UK domestic airline, Flybe, is reported to be gearing up to launch a stock market flotation which will value the company at £200 million. Local media report the airline will issue an intention to float by the end of this week; Merrill Lynch and Investec are advising on the deal.
The airline is reported to be planning to use the cash generated by the sale to fund its expansion plans, which could include buying Swiss regional airline Flybaboo or an as yet unconfirmed Finnish airline, if newspaper reports are to be believed.
Flybe is 70% owned by the Walker family trust, British Airways owns 15%, chief executive Jim French owns 7% of the shares, while Flybe staff own the remaining 8%.
Flybe posted pre-tax profits before exceptionals of £6.8 million on sales of £570.5 million in the year to March 31. The airline also has 35 firm initial orders of the Embraer E series aircraft for $1.3 billion with options for 65 more and purchase rights for a further 40.
With this news we have to ask what Flybe plans to be in the future.

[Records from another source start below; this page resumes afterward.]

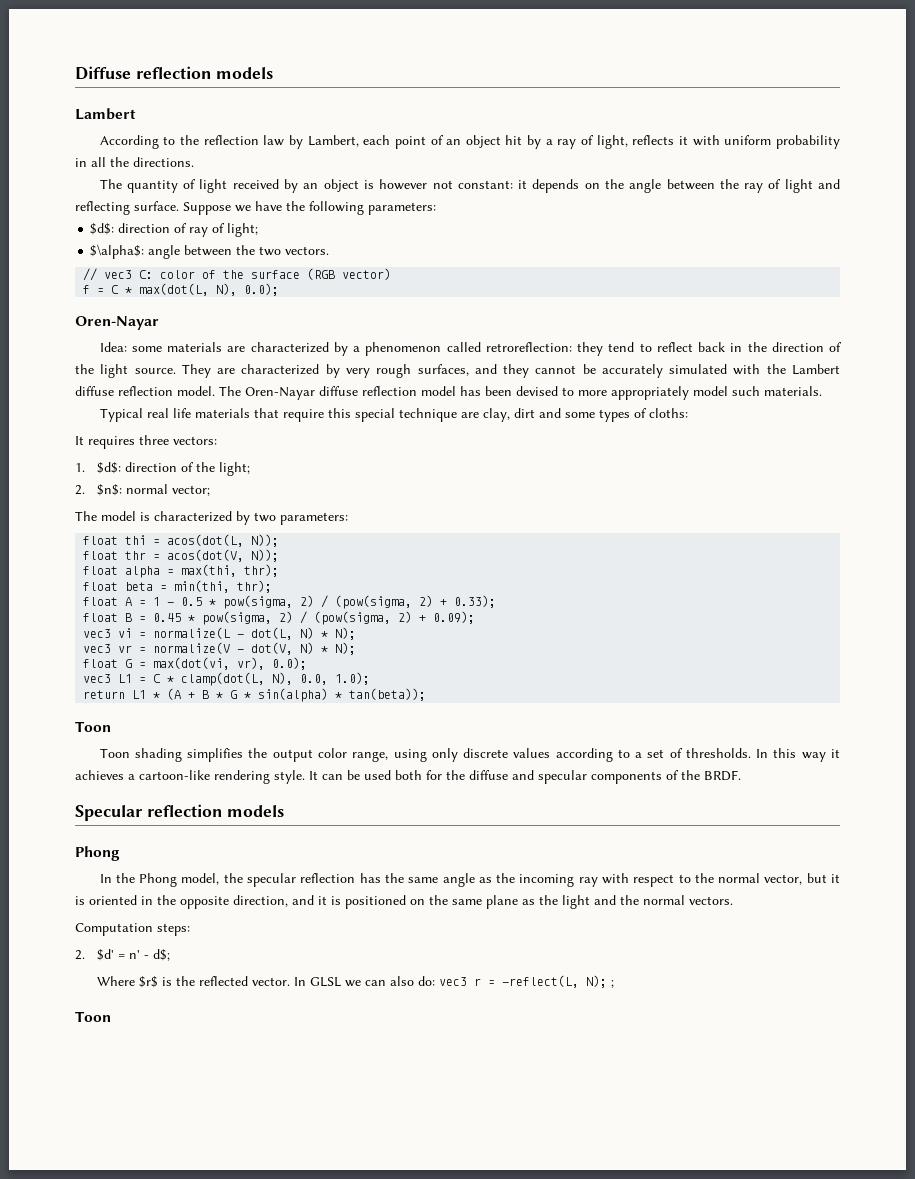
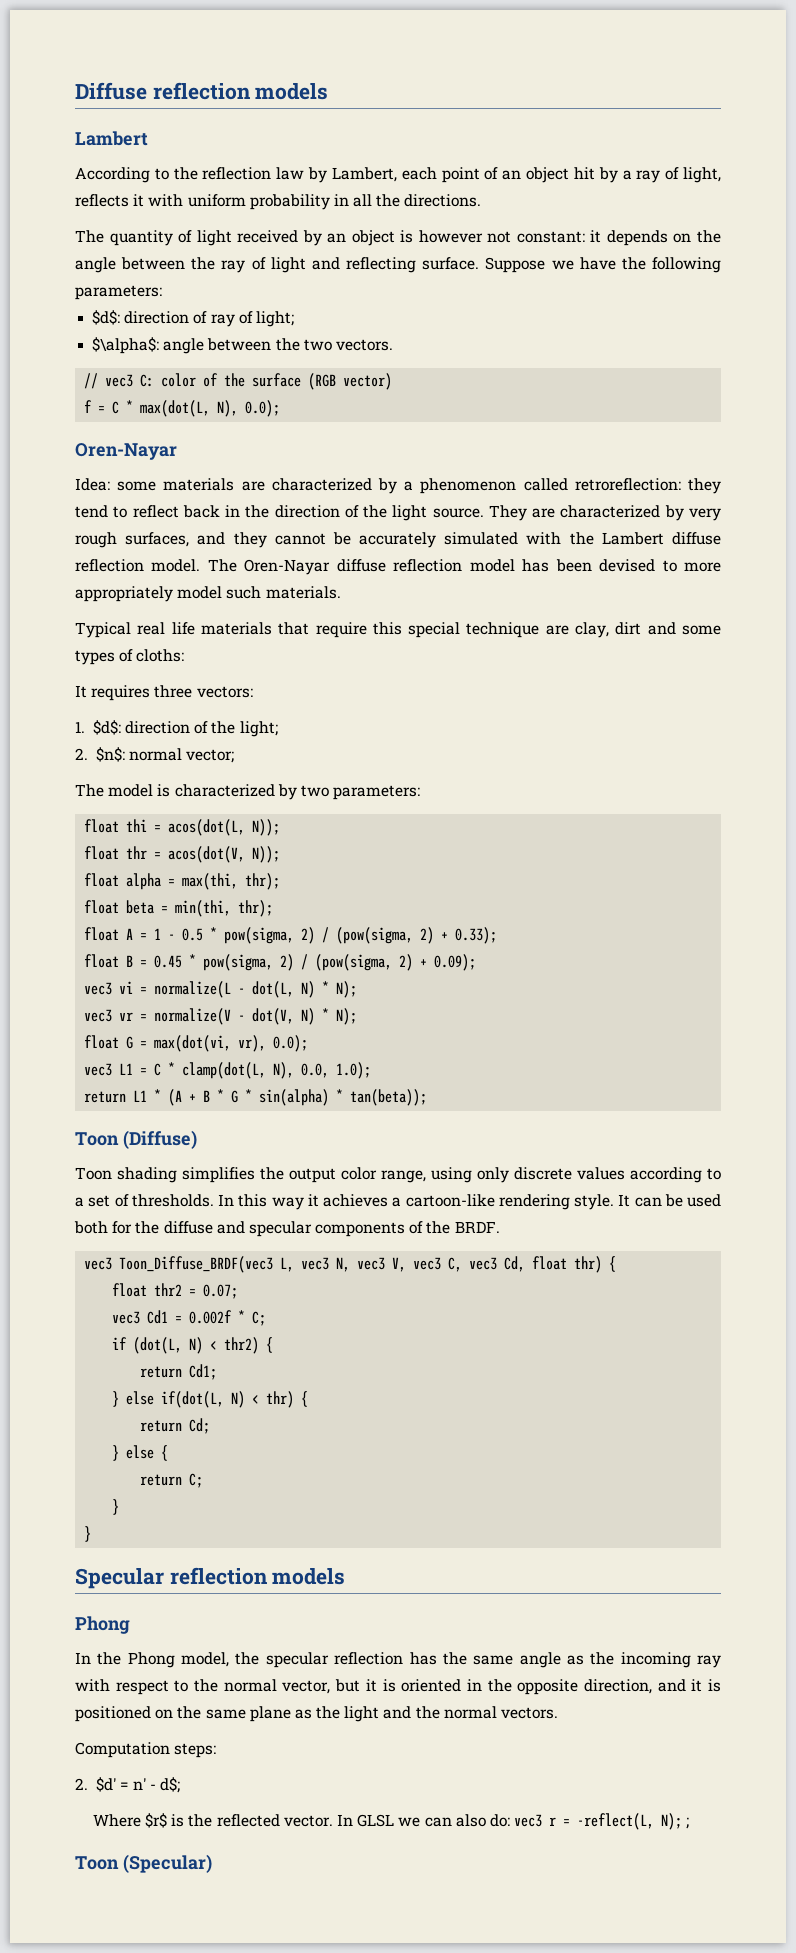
(111, 726) none -> [122,1130,197,1149] (Diffuse)
(741, 775) none -> [84,1256,617,1273] [112,1283,239,1299] [112,1310,267,1326] [112,1337,274,1354] [140,1364,218,1380] [112,1391,309,1408] [140,1418,211,1434] [112,1445,169,1461] [140,1473,204,1488] [112,1499,120,1515] [84,1526,92,1542] // vec3 Toon_Diffuse_BRDF(vec3 L, vec3 N, vec3 V, vec3 C, vec3 Cd, float thr) { // float thr2 = 0.07; // vec3 Cd1 = 0.002f * C; // if (dot(L, N) < thr2) { // return Cd1; // } else if(dot(L, N) < thr) { // return Cd; // } else { // return C; // } // }
(111, 1016) none -> [122,1854,212,1873] (Specular)

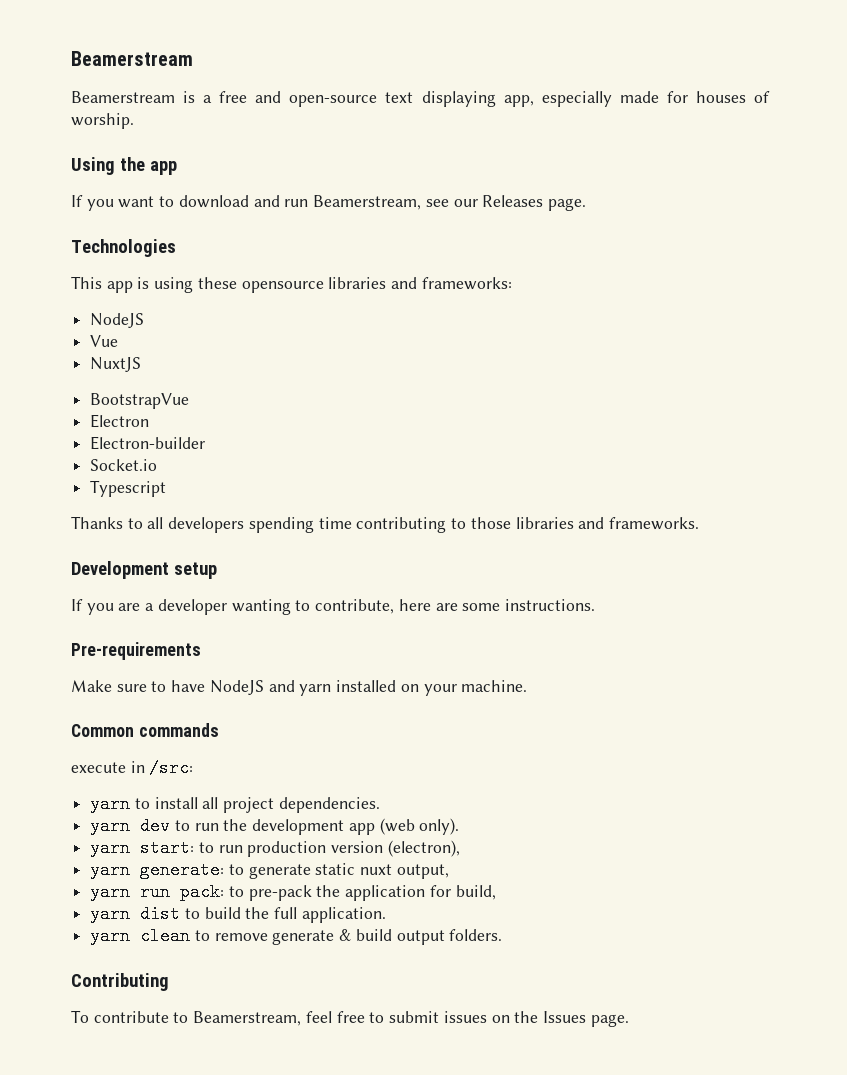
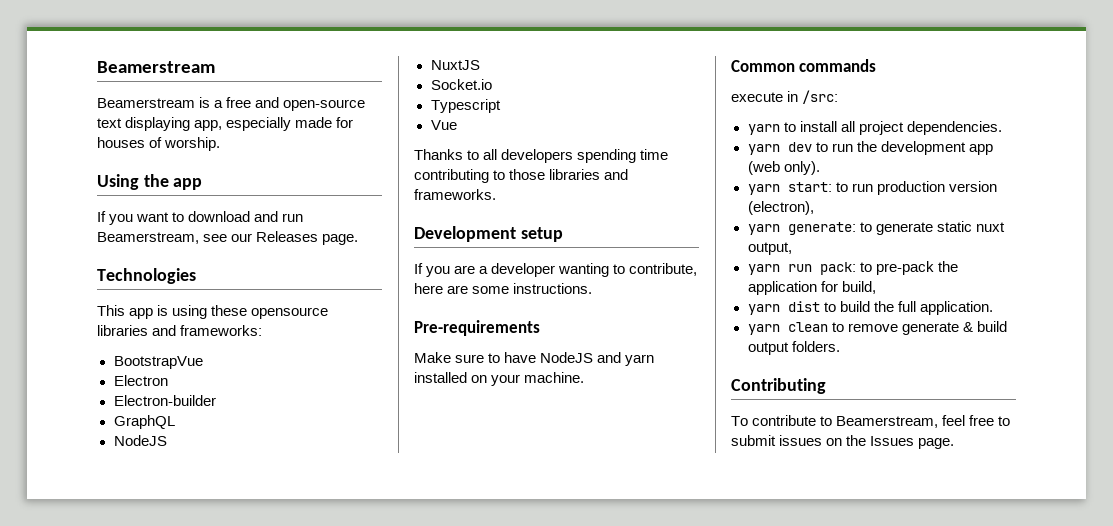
[90,313,145,328] [90,335,119,347] [90,357,142,372] // NodeJS // Vue // NuxtJS -> (263, 330) none
(206, 443) none -> [113,415,175,429] [113,435,167,446] [430,60,480,70] // GraphQL // NodeJS // NuxtJS
(167, 488) none -> [430,120,457,130] // Vue

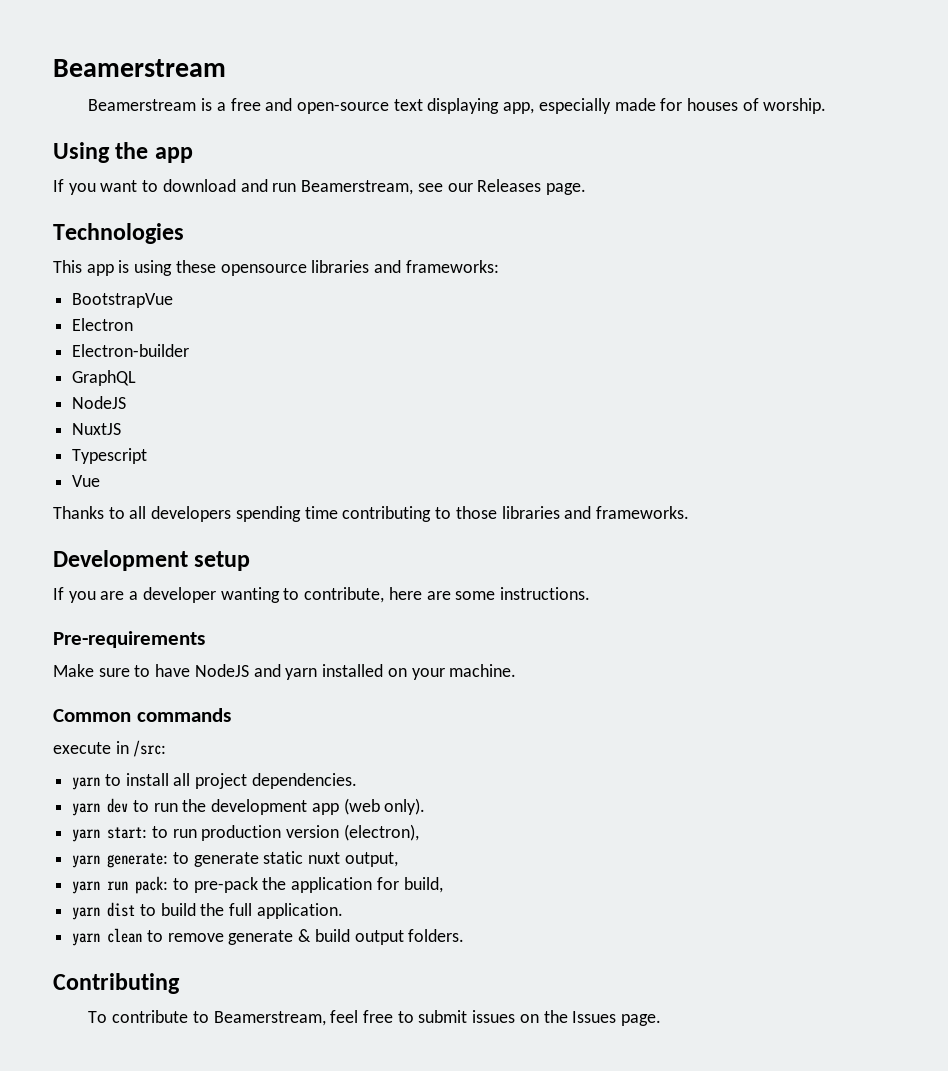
[430,79,492,90] // Socket.io -> (122, 429) none

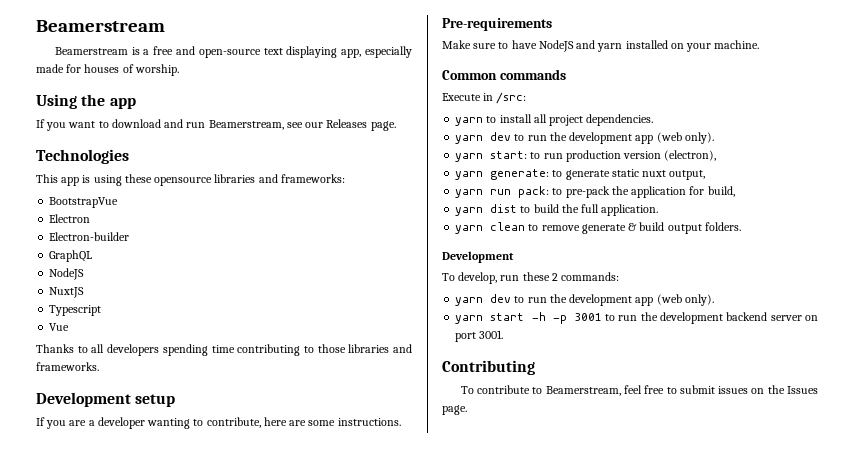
[53,742,111,754] execute -> [442,93,481,101] Execute
(465, 935) none -> [442,251,514,263] [442,272,620,284] [455,294,714,306] [455,312,818,324] [455,330,504,342] // Development // To develop, run these 2 commands: // yarn dev to run the development app (web only). // yarn start -h -p 3001 to run the development backend server on port 3001.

A multinational regional specialist? Maybe Flybe see this strategy as an attack on low hanging fruit. Regional carriers are usually during a downturn easy pickings for a takeover and with £200 million you are not going to get a large airline for your money. Flybe might well be hoping to join up the links between its future national regional operations so that it will be, before long, a regional airline group that spans a continent like a rail road network in the air. If nothing else, Flybe has shown us that there is money to be made from regional operations, if anyone can make it work then it will be them!